CTRP3/cartducin and adiponectin have a highly homologous structure characteristic for the family of CTRP consisting of seven members. CTRP3/cartducin gene was recently reported to be transiently up-regulated in a balloon-injured rat carotid artery tissue [8]. Although CTRP3/cartducin is known to play important roles in regulating both chondrogenesis and cartilage development, little is known about its other biological activities. In the present study, we have demonstrated direct effects of CTRP3/cartducin on endothelial cells. Indeed, we showed, using the mouse endothelial cell line MSS31, that CTRP3/cartducin was able to promote endothelial cell proliferation and migration in a dose-dependent manner.
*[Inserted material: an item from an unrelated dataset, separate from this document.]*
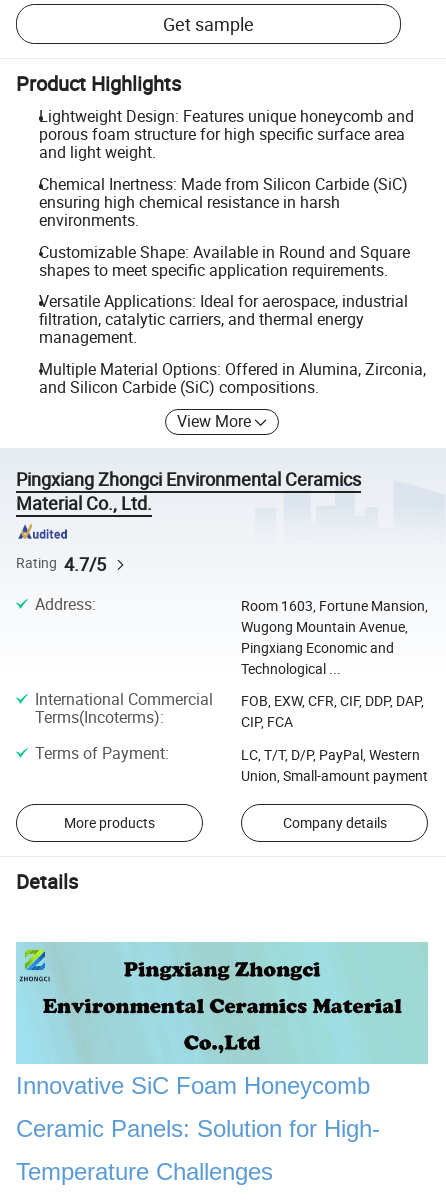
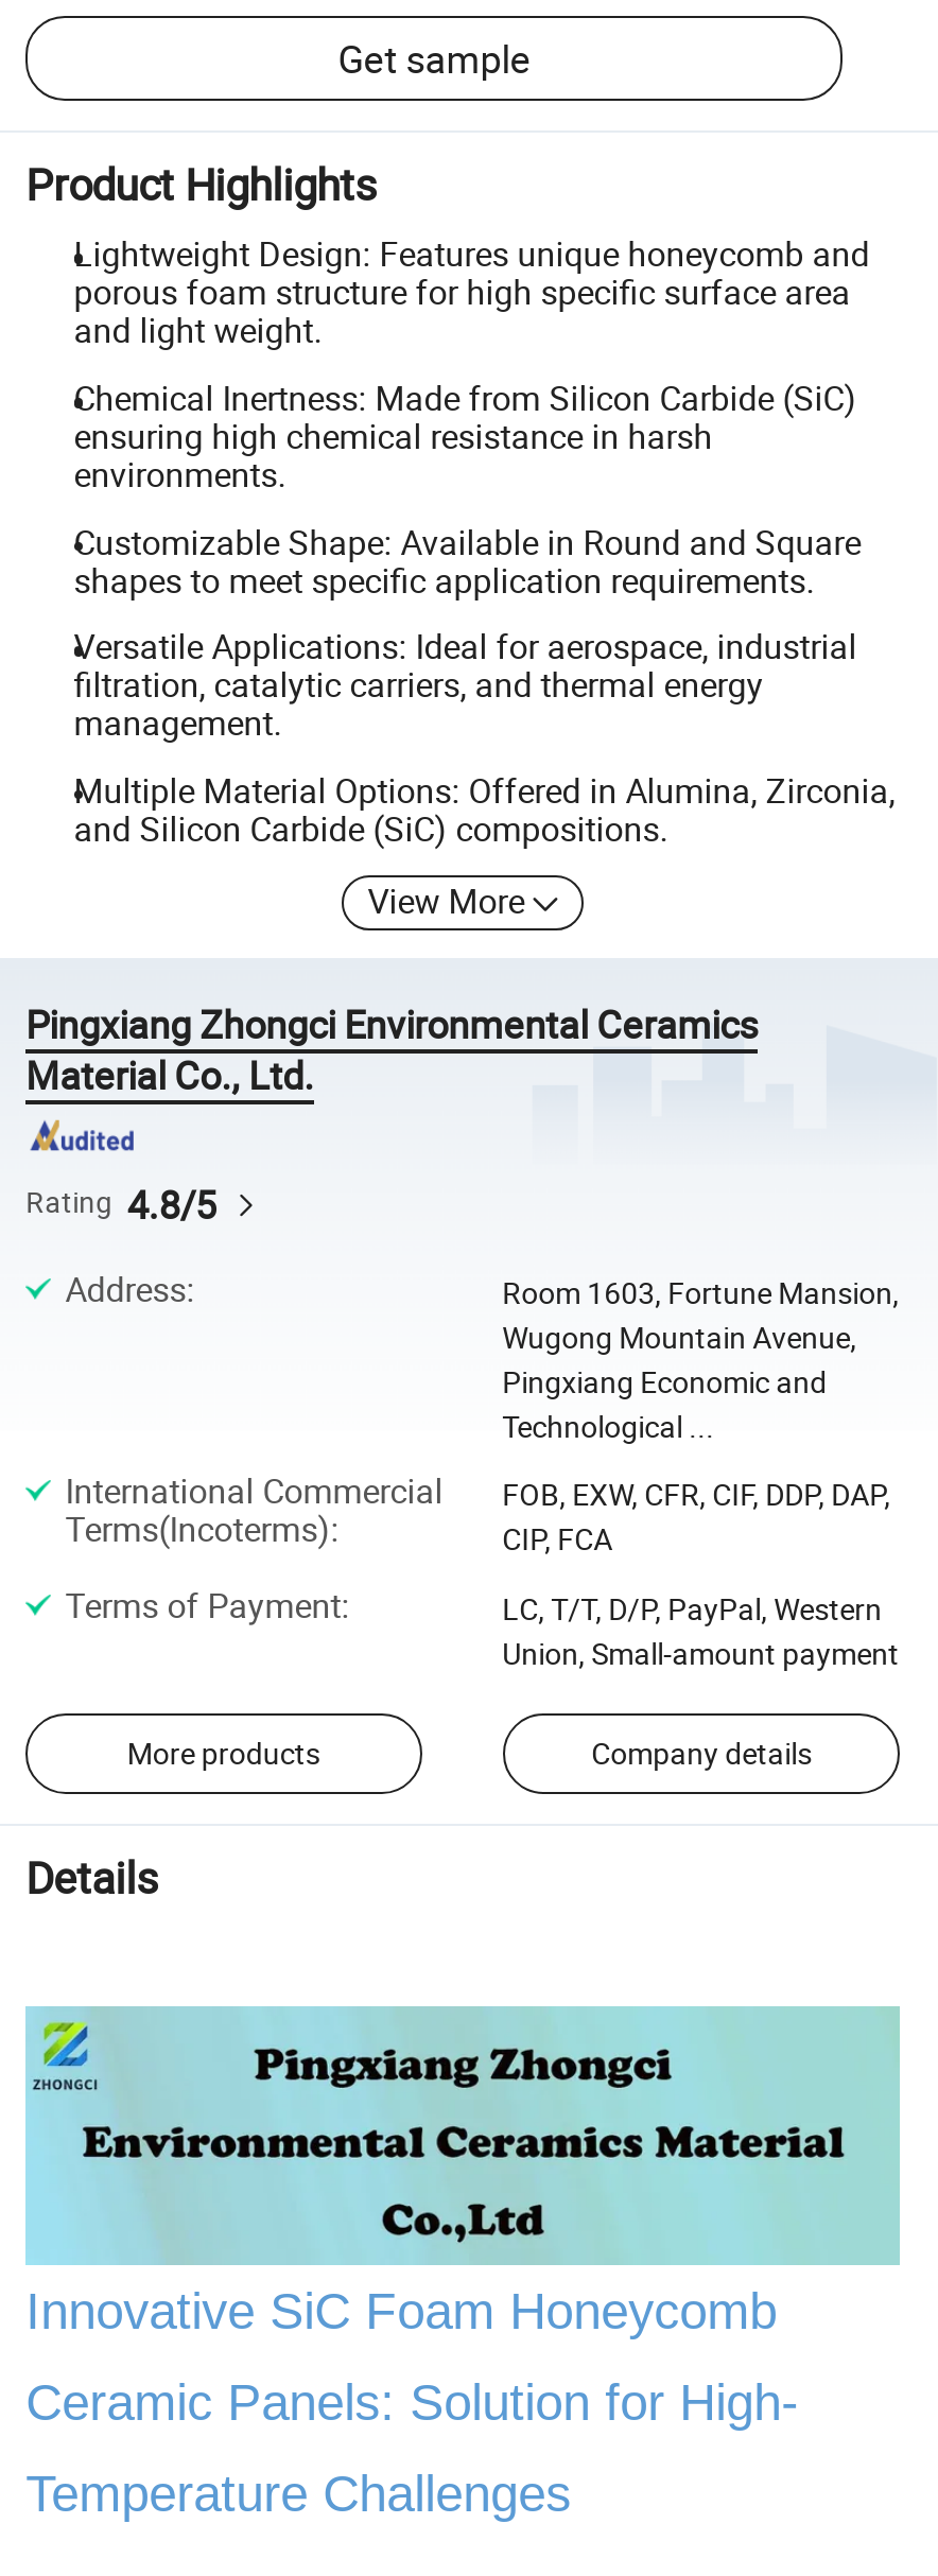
[16,552,106,576] Rating 4.7/5 -> [26,1179,216,1229] Rating 4.8/5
In contrast to adiponectin [15], no CTRP3/cartducin-specific receptor has yet been identified and cloned. However, both the ERK1/2 and PI3K/Akt pathways are known to be activated by CTRP3/cartducin stimulation in mesenchymal chondroprogenitor cells [7]. Regulation of endothelial behavior during angiogenesis is the result of a very complex network of intracellular signaling systems, and both the MAPK and PI3K/Akt pathways are critical regulators of the proliferation, migration, and survival of endothelial cells [16]. In this study, we found that ERK1/2 and p38 MAPK signaling pathways were activated in CTRP3/cartducin-treated MSS31 cells. Using specific kinase inhibitors, we were able to study the role of these signaling pathways and dissected the pathways leading to proliferation and migration in these cells. CTRP3/cartducin-induced DNA synthesis of MSS31 cells was inhibited by both U0126 and SB203580, suggesting that both ERK1/2 and p38 MAPK pathways are required for CTRP3/cartducin-induced proliferation of endothelial cells. Indeed, both the ERK1/2 and p38 MAPK pathways are known to play an important role in the proliferation of MSS31 cells stimulated by bFGF [14].
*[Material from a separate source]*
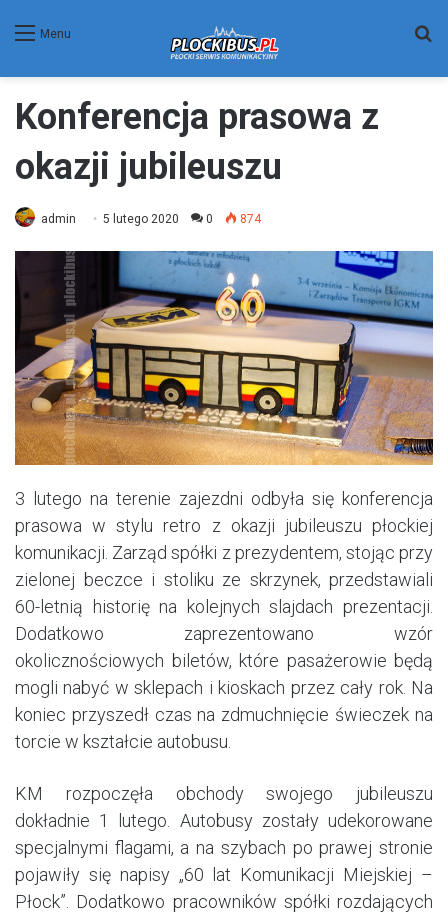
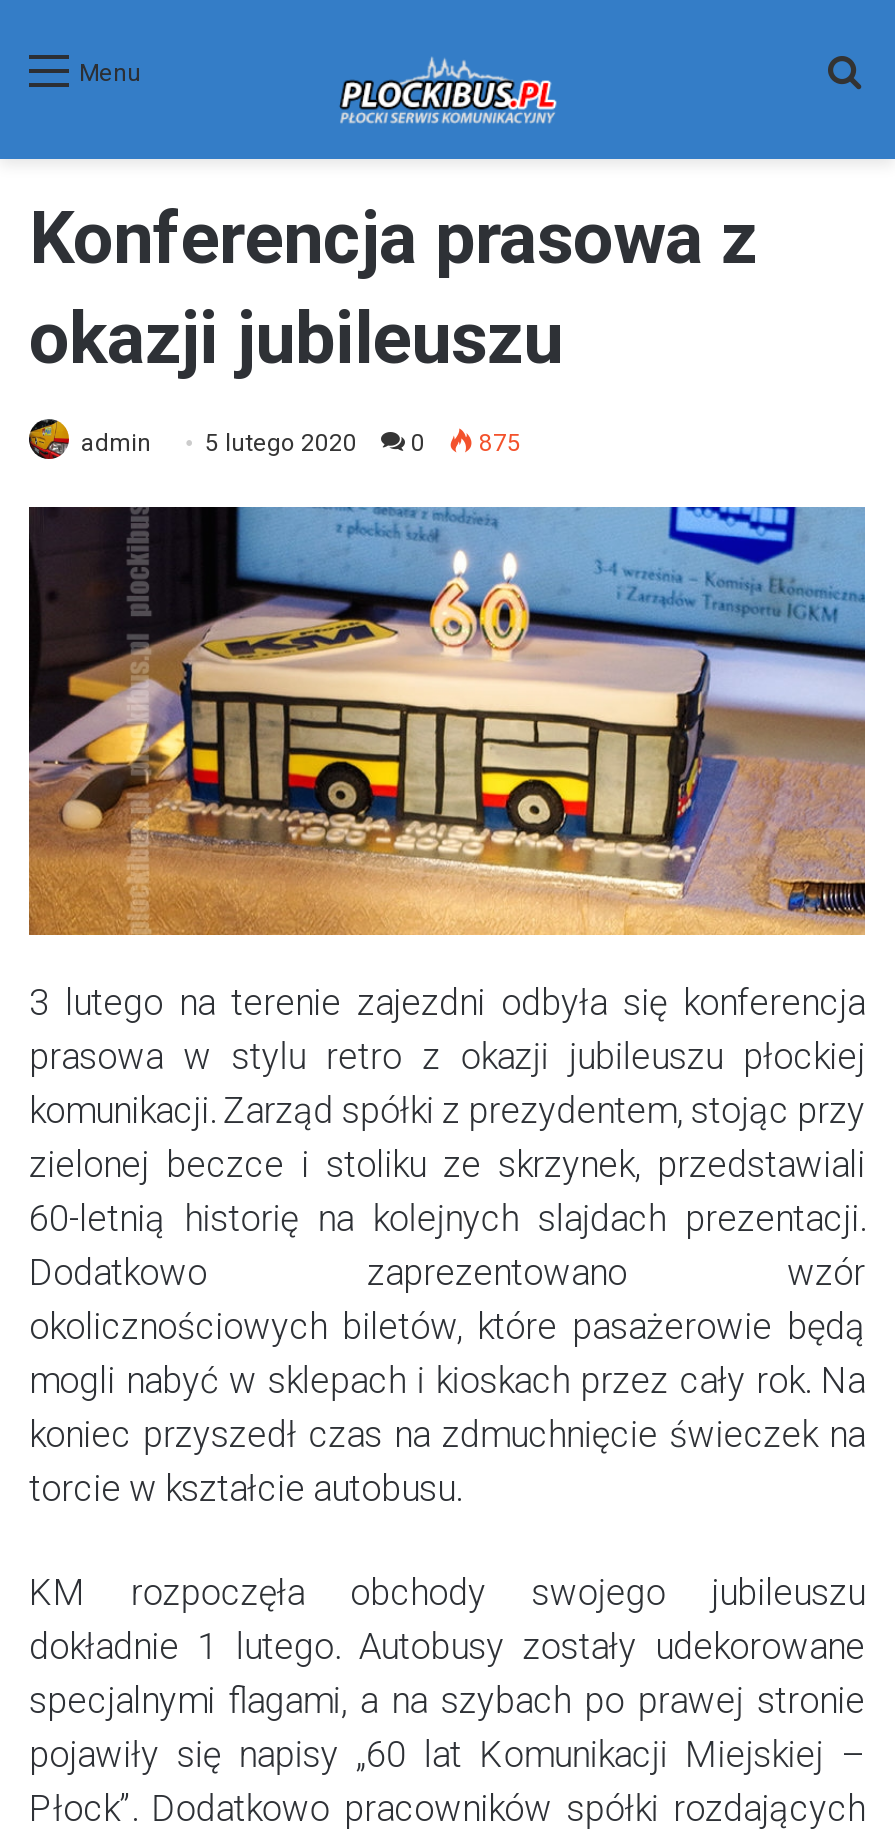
[41,212,261,226] admin 5 lutego 2020 0 874 -> [81,429,521,457] admin 5 lutego 2020 0 875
The ERK1/2 pathway is reported to be required for endothelial cell migration stimulated by bFGF [17], whereas, vascular endothelial growth factor (VEGF)-induced endothelial cell migration is independent of ERK1/2 [18]. Similarly, the p38 MAPK pathway is known to be associated with bFGF- and VEGF-stimulated endothelial cell migration [14, 19], whereas p38 MAPK is dispensable for endothelial cell migration stimulated by some factors, such as monocyte chemoattractant protein-1 (MCP-1) [20] and hypoxia-induced mitogenic factor (HIMF) [21]. Here, we showed that in spite of the evidence that CTRP3/cartducin induces the simultaneous activation of several signal cascades, their impact on cell migration could be different. CTRP3/cartducin-induced migration of MSS31 cells was inhibited by U0126, but not SB203580, suggesting that ERK1/2, but not the p38 MAPK, pathway is required for CTRP3/cartducin-induced endothelial cell migration.

In summary, we have demonstrated for the first time that CTRP3/cartducin positively regulates two key steps in angiogenesis, i.e., proliferation and migration of endothelial cells, via distinct MAPK signaling pathways. These results suggest that CTRP3/cartducin may play an important role in the pathophysiology of neointimal hyperplasia and restenosis following angioplasty.